O flamingo e o guarda-chuva
No quarto fantasma, o ventilador de teto faz um ruído
monótono de pás cortando o vento, a chuva tamborila na telha lá fora e minha
mente-câmera novamente confere ao todo esta qualidade de filme. Paredes brancas
estranhas do meu quarto das quais sempre desconfio. Boio, deitada na cama, num
cenário surreal que insisto em desconhecer: minha casa. Tantas casas tive. Tantos
quartos estranhos vivendo na memória. Eu sempre lá: flutuando uns centímetros
acima do colchão e vendo os móveis virarem fotografia. Tentando com força
voltar para o corpo, encaixar na matéria, no berço de fumaça.

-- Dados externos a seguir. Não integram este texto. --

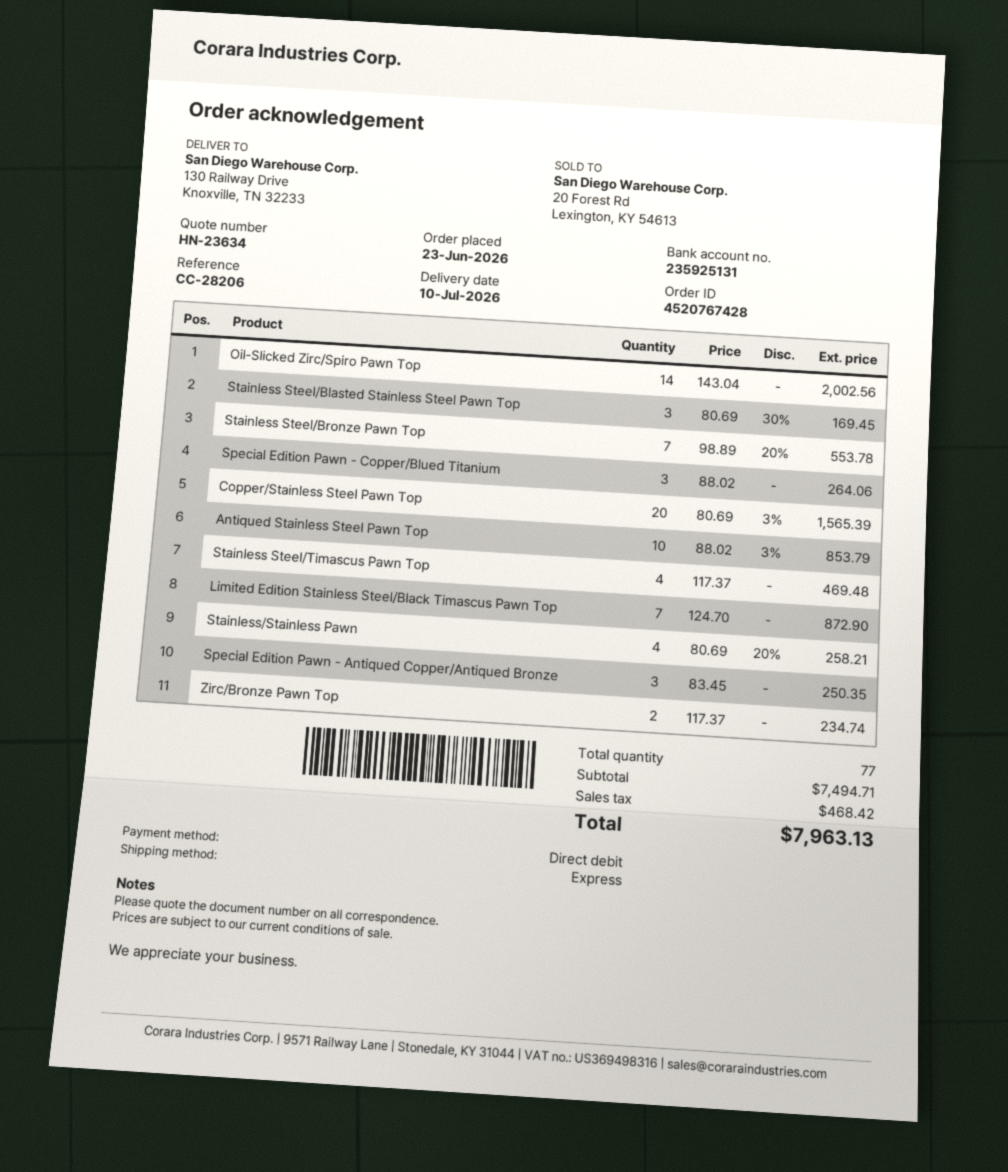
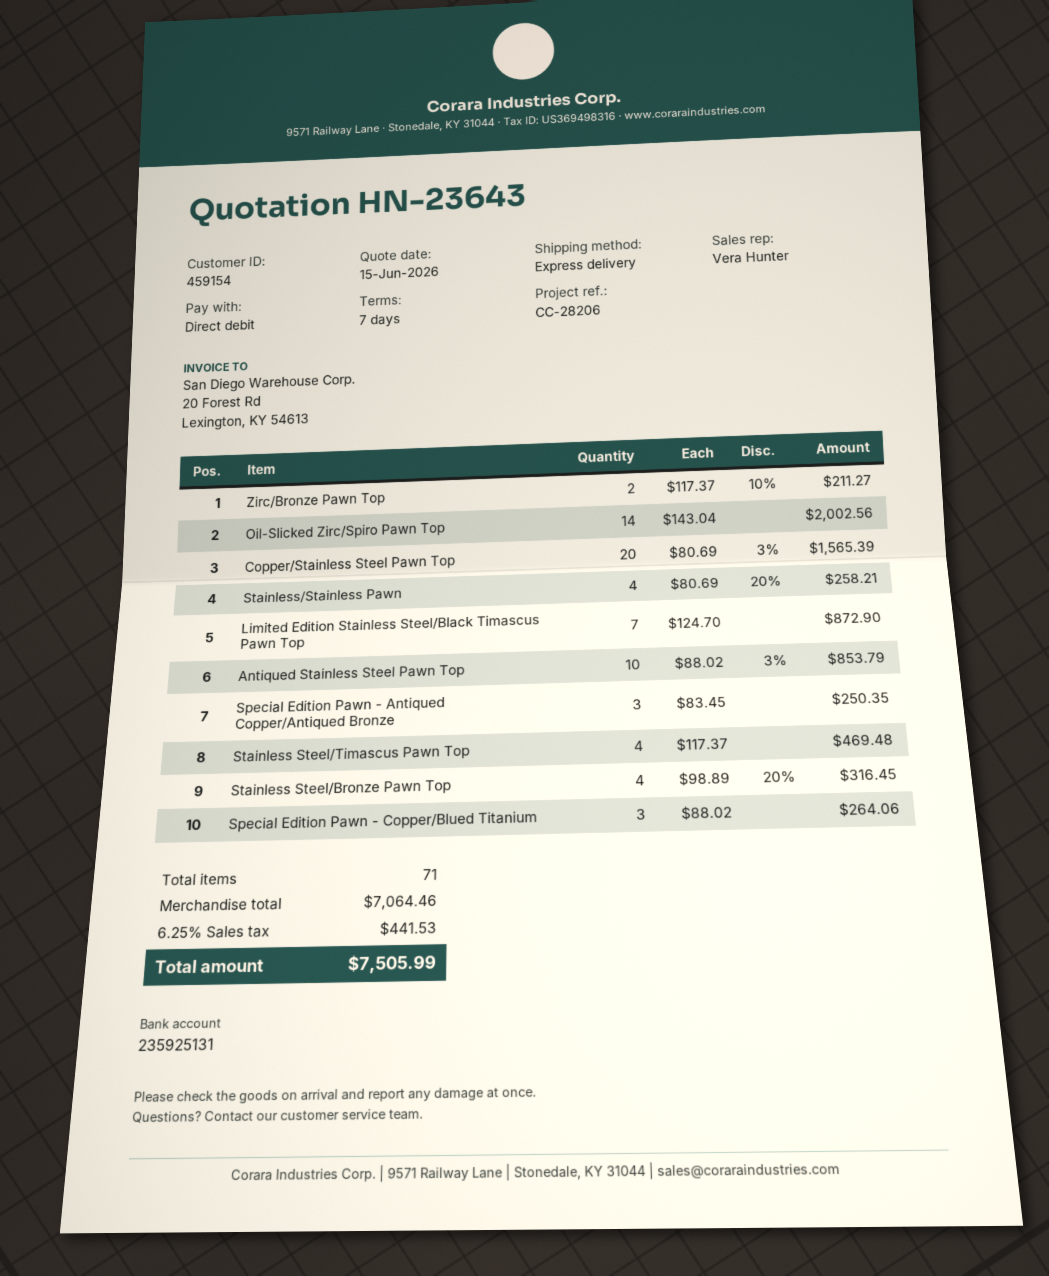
quote number: HN-23634 -> HN-23643
Stainless Steel/Blasted Stainless Steel Pawn Top: 3 x 80.69 - 30% = 169.45 -> none
Stainless Steel/Bronze Pawn Top: 7 x 98.89 - 20% = 553.78 -> 4 x 98.89 - 20% = 316.45
Zirc/Bronze Pawn Top: 2 x 117.37 = 234.74 -> 2 x 117.37 - 10% = 211.27
total quantity: 77 -> 71
subtotal: 7494.71 -> 7064.46
tax: 468.42 -> 441.53
total: 7963.13 -> 7505.99

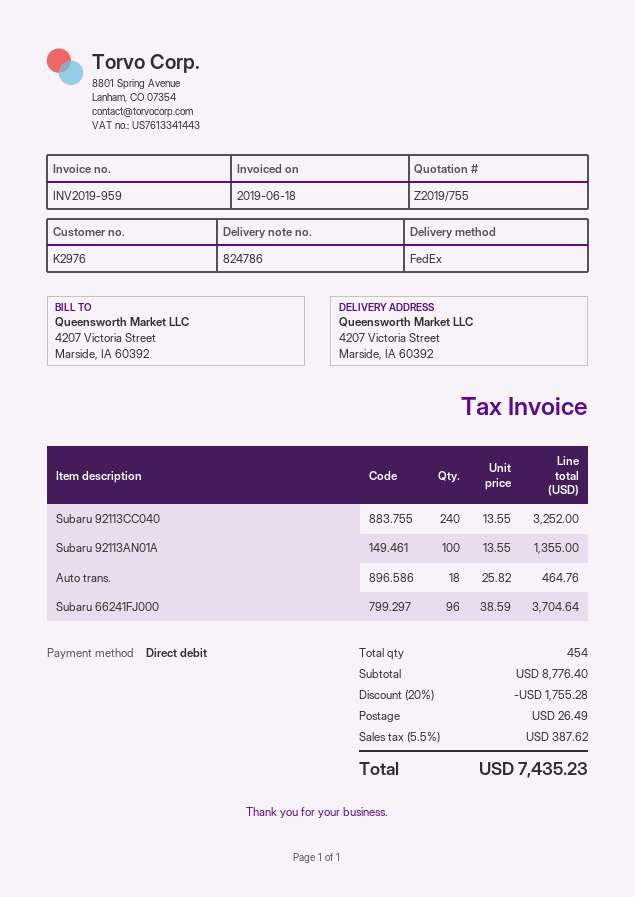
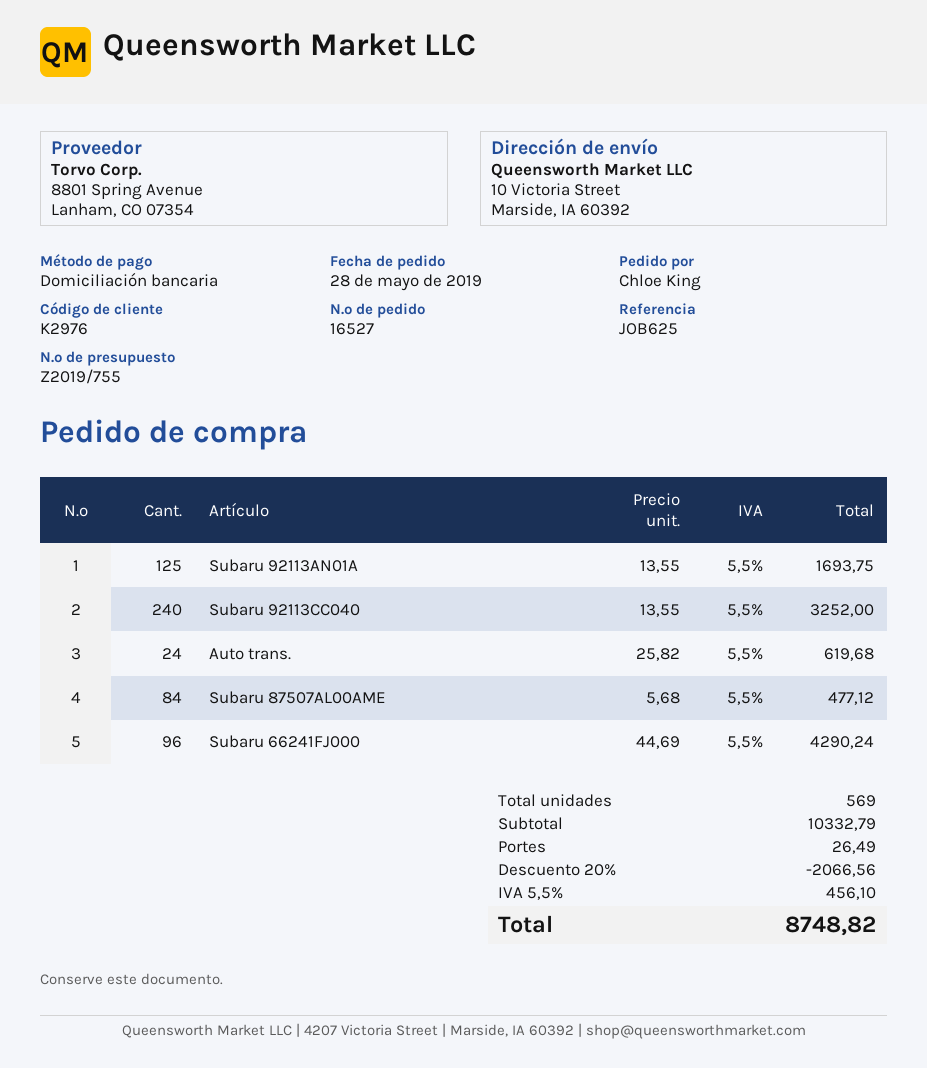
ship to: 4207 Victoria Street, Marside, IA 60392 -> 10 Victoria Street, Marside, IA 60392
Subaru 92113AN01A: 100 x 13.55 = 1355.00 -> 125 x 13.55 = 1693.75
Auto trans.: 18 x 25.82 = 464.76 -> 24 x 25.82 = 619.68
Subaru 66241FJ000: 96 x 38.59 = 3704.64 -> 96 x 44.69 = 4290.24
Subaru 87507AL00AME: none -> 84 x 5.68 = 477.12
total quantity: 454 -> 569
subtotal: 8776.40 -> 10332.79
discount: 20% = 1755.28 -> 20% = 2066.56
tax: 5.5% = 387.62 -> 5.5% = 456.10
total: 7435.23 -> 8748.82

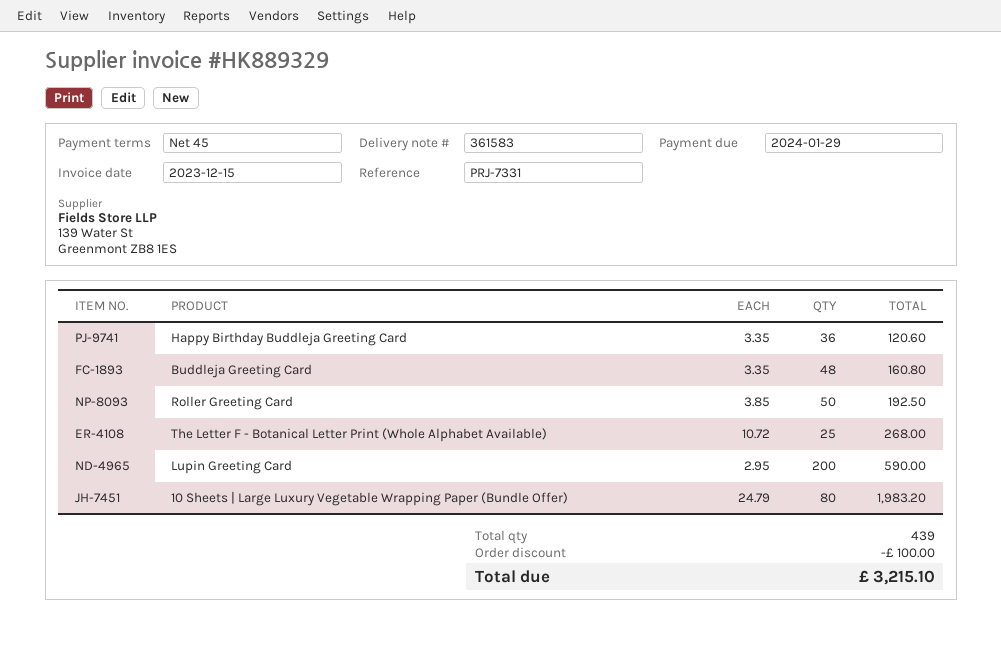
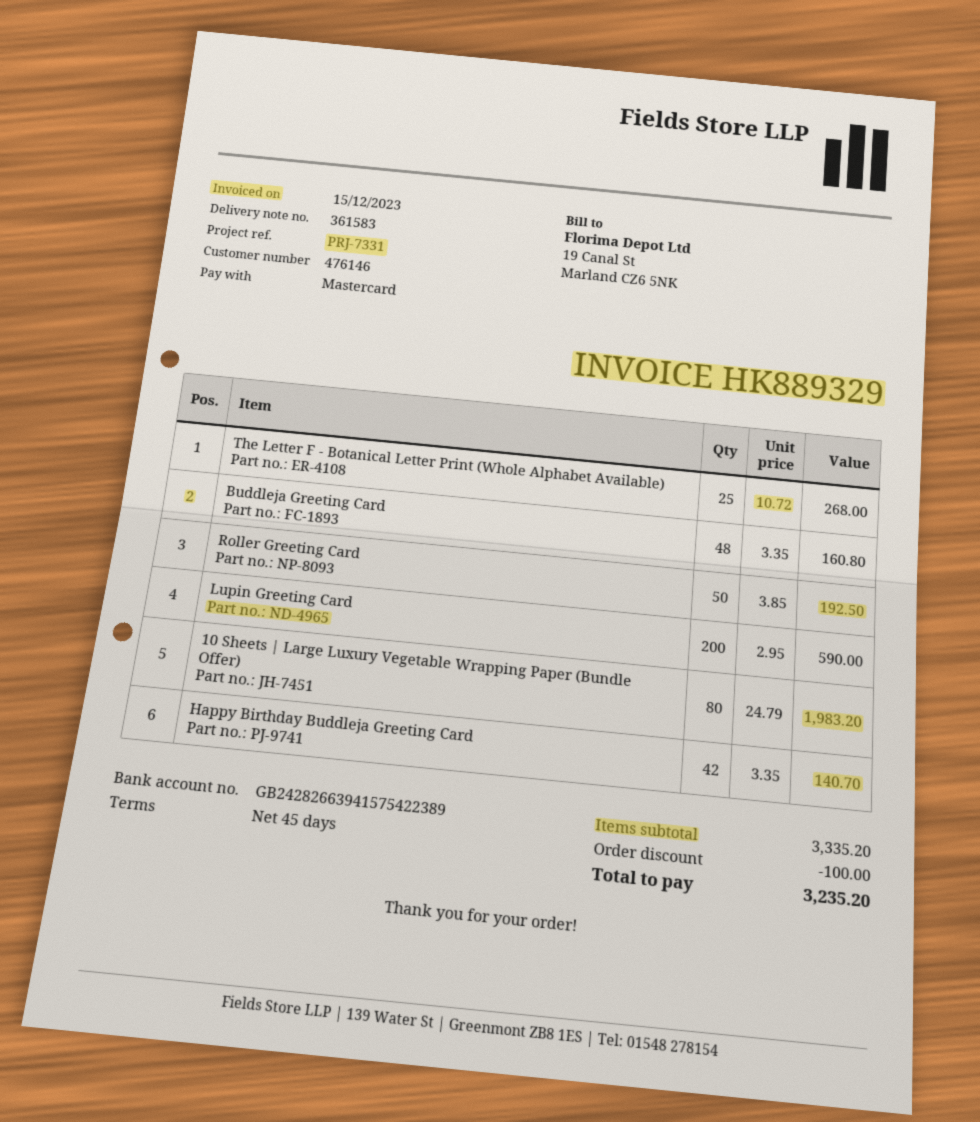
Happy Birthday Buddleja Greeting Card: 36 x 3.35 = 120.60 -> 42 x 3.35 = 140.70
total: 3215.10 -> 3235.20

Vivendo com as unhas fincadas na cama: uma forma estúpida de viver. No quarto fantasma, na realidade que não me
convence, sentindo o perfume de outras dimensões, talvez louca de pedra, boio acima do colchão duvidando da existência do ventilador. Eu: ser mal encarnado, mal ancorado ao
corpo, mal iludido, fingido. Um
guarda-chuva rosado no meio de um bando de flamingos. Tentando mimetizar as aves e imprimir-me na foto sem alarde. Sentindo-me foto, não gente.